> _RECORDED DATA_:
******************************

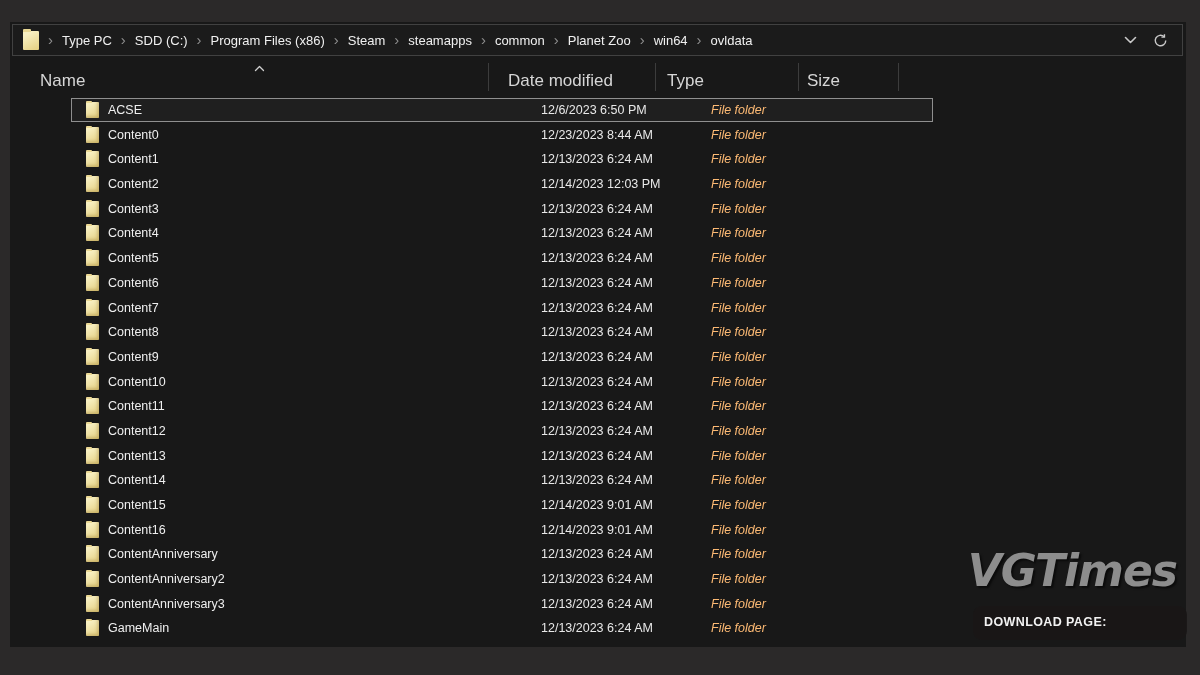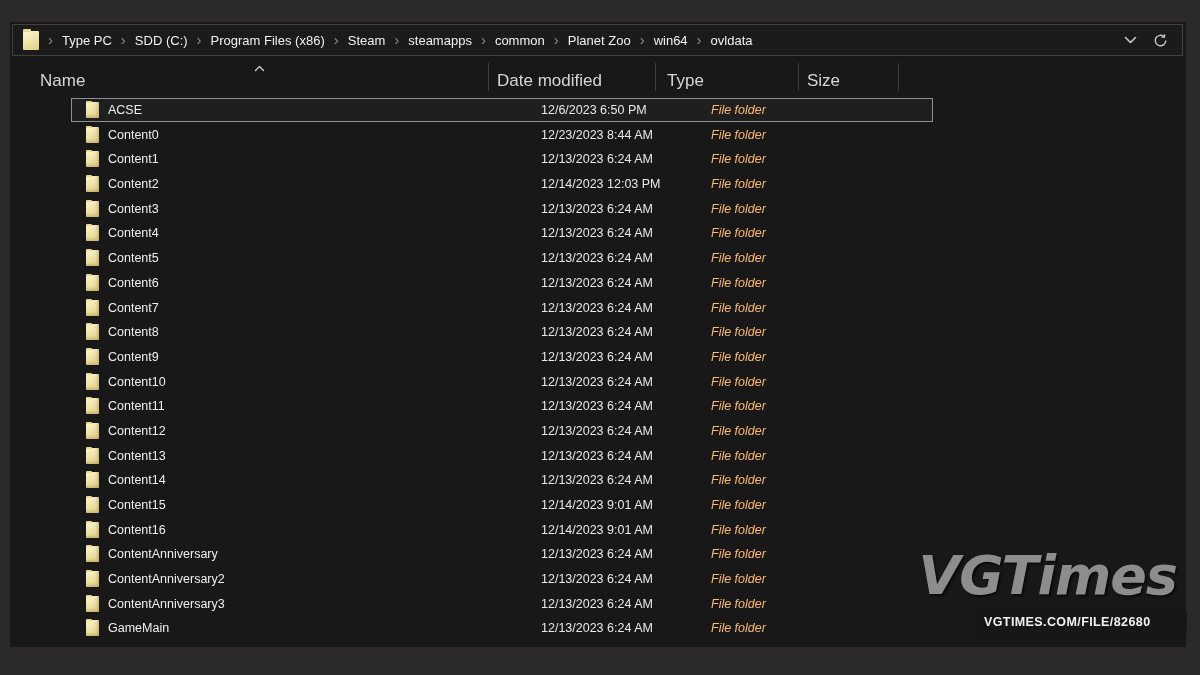--- a/index.html
+++ b/index.html
@@ -55,21 +55,21 @@
   }
   .addr-actions svg { display:block; }
 
   
   .header { position:absolute; left:0; top:36px; width:100%; height:38px; }
   .hdr-label {
     position:absolute; top:13px;
     font-size:17px; color:#d6d6d6; cursor:default; white-space:nowrap;
   }
   .hdr-name { left:30px; }
-  .hdr-date { left:487px; }
+  .hdr-date { left:498px; }
   .hdr-type { left:657px; }
   .hdr-size { left:797px; }
   .hdr-sep {
     position:absolute; top:5px; height:28px; width:1px; background:#3c3c3c;
   }
   .sep1{left:478px} .sep2{left:645px} .sep3{left:788px} .sep4{left:888px}
   .sort-caret { position:absolute; left:244px; top:0; }
 
   
   .list { position:absolute; left:4px; top:76px; width:100%;padding-left:40px; }
@@ -99,21 +99,21 @@
   .cell.name { left:54px; }
   .cell.date { left:487px; color:#e8e8e8; }
   .cell.type { left:657px; color:#fdba74;font-style:italic; }
   .cell.size { left:797px; }
 
   
   .vg-logo {
     position:absolute; top:549px; right:23px;
     font-family:"DejaVu Sans", sans-serif;
     font-style:italic; font-weight:bold;
-    font-size:54px; line-height:1;
+    font-size:44px; line-height:1;
     color:#8d8d8d; letter-spacing:-1px;
     text-shadow:2px 2px 2px rgba(0,0,0,0.55);
     pointer-events:none;
   }
   .dl-box {
     position:absolute; left:973px; top:606px;
     width:214px; box-sizing:border-box;
     background:rgba(26,23,23,0.93);
     border-radius:9px;
     padding:7px 11px 8px 11px;
@@ -387,14 +387,14 @@
         <span class="cell type">File folder</span>
         <span class="cell size"></span>
       </div>
 
   </div>
 
 </div>
 
 <div class="vg-logo">VGTimes</div>
 <div class="dl-box">
-  <div class="dl-line">VGTIMES.COM/FILE/82680</div>
+  <div class="dl-line">DOWNLOAD PAGE:</div>
 </div>
 
 </body></html>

******************************

> _BRIEF_: Each line above that includes the word "cell" is to be copied.

> _SOLUTION BELOW_:
   .cell.name { left:54px; }
   .cell.date { left:487px; color:#e8e8e8; }
   .cell.type { left:657px; color:#fdba74;font-style:italic; }
   .cell.size { left:797px; }
         <span class="cell type">File folder</span>
         <span class="cell size"></span>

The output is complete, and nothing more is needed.